WHAT YOU WILL DO:
Scan the entries for "type". Every line that holds it is to be copied.

○ ○ ○ ○ ○ ○ ○

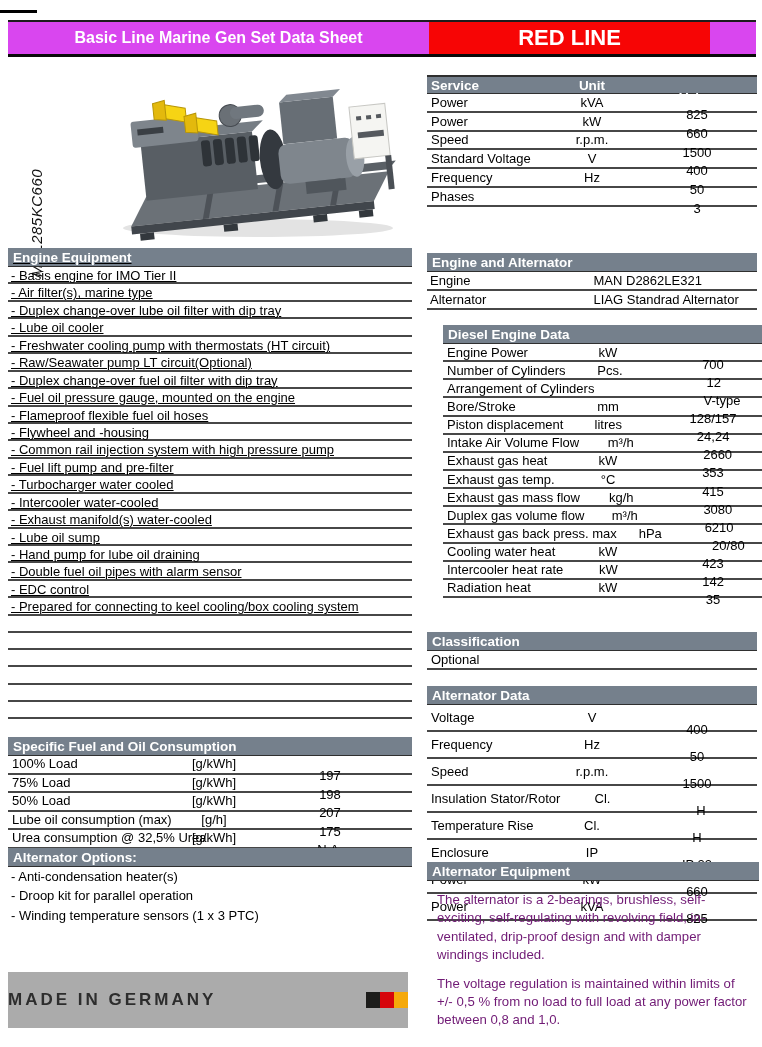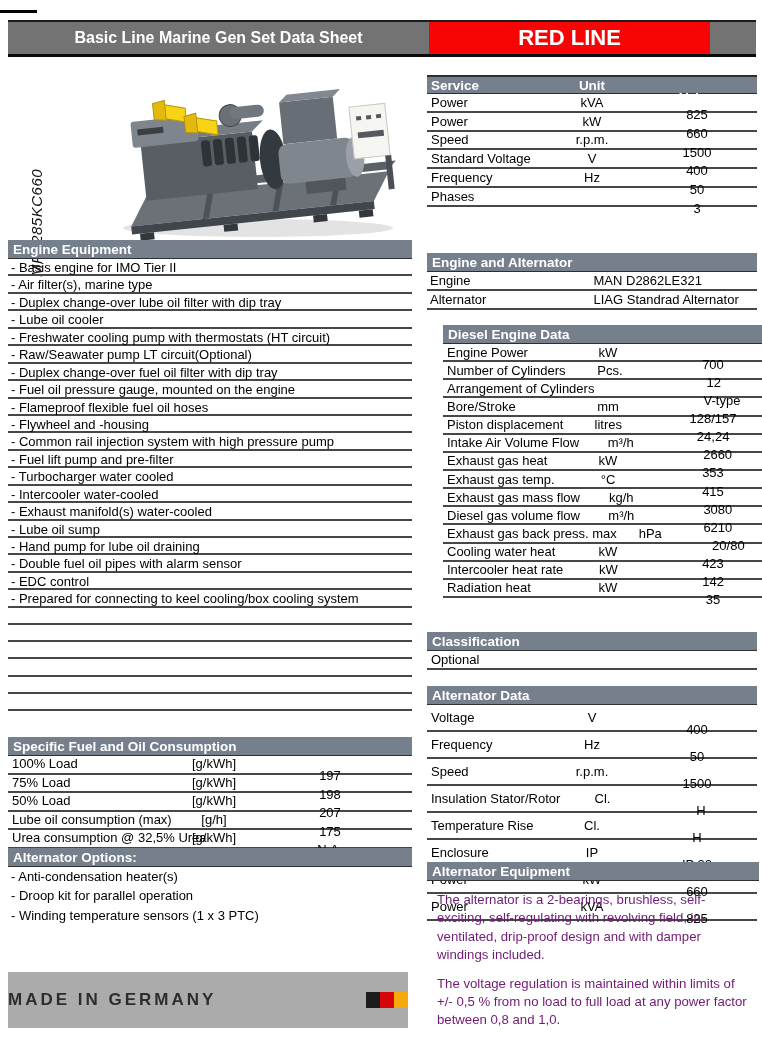--- a/index.html
+++ b/index.html
@@ -5,21 +5,21 @@
   * { margin:0; padding:0; box-sizing:border-box; }
   html,body { background:#fff; }
   body { font-family:"Liberation Sans", sans-serif; }
   .page { position:relative; width:762px; height:1047px; background:#fff; overflow:hidden; }
 
   
   .top-tick { position:absolute; left:0; top:10px; width:37px; height:3px; background:#000; }
 
   
   .title-bar { position:absolute; left:8px; top:20px; width:748px; height:37px;
-    background:#737373; border-top:2px solid #1c1c1c; border-bottom:3px solid #0a0a0a; }
+    background:#d946ef; border-top:2px solid #1c1c1c; border-bottom:3px solid #0a0a0a; }
   .title-bar .doc-title { position:absolute; left:0; top:0; width:421px; height:32px;
     color:#fff; font-weight:bold; font-size:16px; text-align:center; line-height:32px; }
   .red-badge { position:absolute; left:421px; top:0; width:281px; height:32px;
     background:#F70505; color:#fff; font-weight:bold; font-size:22px; text-align:center; line-height:32px; }
 
   
   .sec-header { background:#75808C; color:#fff; font-weight:bold; font-size:13.5px;
     height:19px; line-height:19px; padding-left:5px; border-bottom:1px solid #2f2f2f; }
 
   
@@ -27,21 +27,21 @@
   .cell-label { flex:1; padding-left:4px; white-space:nowrap; }
   .cell-unit  { width:90px; text-align:center; white-space:nowrap; }
   .cell-value { width:120px; text-align:center; white-space:nowrap;margin-top:24px; }
 
   .genset-figure { position:absolute; left:8px; top:62px; width:404px; height:188px; }
   .model-label { position:absolute; left:20px; top:88px; height:145px; width:22px;
     writing-mode:vertical-rl; transform:rotate(180deg); font-style:italic; font-size:15px;
     color:#111; letter-spacing:0.5px; text-align:center; }
   .genset-svg { position:absolute; left:100px; top:2px; width:300px; height:182px; }
 
-  .engine-equipment { position:absolute; left:8px; top:240px; width:404px; }
+  .engine-equipment { position:absolute; left:8px; top:248px; width:404px;text-decoration:underline; }
   .eq-row { height:17.45px; line-height:17.45px; border-bottom:2px solid #474747;
     font-size:13px; padding-left:3px; white-space:nowrap; }
   .eq-row.blank { height:17.2px; }
 
   .fuel-section { position:absolute; left:8px; top:737px; width:404px; }
   .fuel-row { height:18.6px; line-height:18.6px; }
   .fuel-row .cell-label { flex:none; width:172px; }
   .fuel-row .cell-unit { width:68px; }
   .fuel-row .cell-value { flex:1; width:auto; }
 
@@ -323,21 +323,21 @@
         <span class="cell-value">415</span>
       </div>
 
       <div class="row">
         <span class="cell-label">Exhaust gas mass flow</span>
         <span class="cell-unit">kg/h</span>
         <span class="cell-value">3080</span>
       </div>
 
       <div class="row">
-        <span class="cell-label">Diesel gas volume flow</span>
+        <span class="cell-label">Duplex gas volume flow</span>
         <span class="cell-unit">m³/h</span>
         <span class="cell-value">6210</span>
       </div>
 
       <div class="row">
         <span class="cell-label">Exhaust gas back press. max</span>
         <span class="cell-unit">hPa</span>
         <span class="cell-value">20/80</span>
       </div>
 

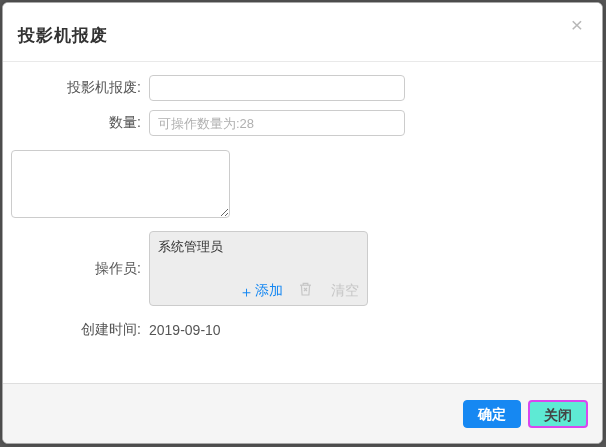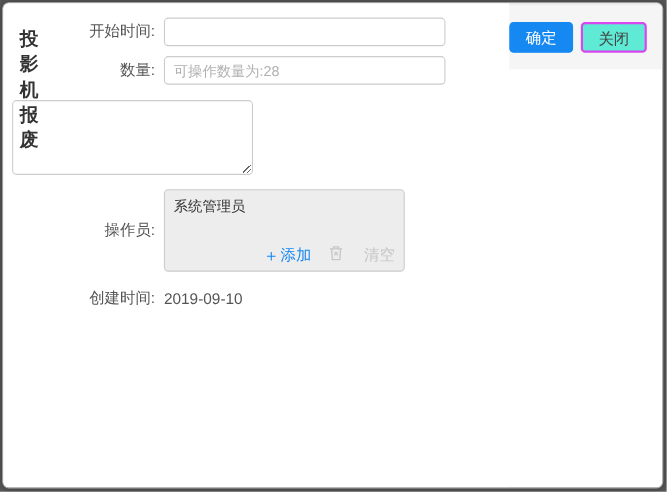--- a/index.html
+++ b/index.html
@@ -10,21 +10,21 @@
     position: relative;
     overflow: hidden;
   }
   .modal {
     position: absolute;
     left: 2px; top: 2px; right: 3px; bottom: 3px;
     background: #ffffff;
     border: 1px solid #a9a9a9;
     border-radius: 6px;
     display: flex;
-    flex-direction: row;
+    flex-direction: column;
     overflow: hidden;
     box-shadow: 0 0 8px rgba(0,0,0,0.35);
     box-sizing: border-box;
   }
   .modal-header {
     position: relative;
     height: 59px;
     flex: 0 0 auto;
     border-bottom: 1px solid #e9e9e9;
     box-sizing: border-box;
@@ -139,20 +139,21 @@
     gap: 7px;
   }
   .btn {
     height: 28px;
     padding: 0 14px;
     font-size: 14px;
     border-radius: 4px;
     cursor: pointer;
     font-family: inherit;
     line-height: 26px;
+    font-weight: bold;
   }
   .btn-primary {
     background: #1688f2;
     border: 1px solid #1688f2;
     color: #ffffff;
   }
   .btn-default {
     background: #5eead4;
     border: 2px solid #d946ef;
     color: #444444;
@@ -164,21 +165,21 @@
 <div class="modal">
 
   <div class="modal-header">
     <span class="dialog-title">投影机报废</span>
     <span class="close-x">×</span>
   </div>
 
   <div class="modal-body">
 
     <div class="form-row row-start">
-      <label class="form-label">开始时间:</label>
+      <label class="form-label">投影机报废:</label>
       <input class="form-input form-control" type="text" value="" style="">
     </div>
 
     <div class="form-row row-qty">
       <label class="form-label">数量:</label>
       <input class="form-input form-control" type="text" placeholder="可操作数量为:28" style="">
     </div>
 
     <div class="form-row row-remark">
       <textarea class="form-textarea form-control" style=""></textarea>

○ ○ ○ ○ ○ ○ ○

PROBLEM SOLUTION:
       <input class="form-input form-control" type="text" value="" style="">
       <input class="form-input form-control" type="text" placeholder="可操作数量为:28" style="">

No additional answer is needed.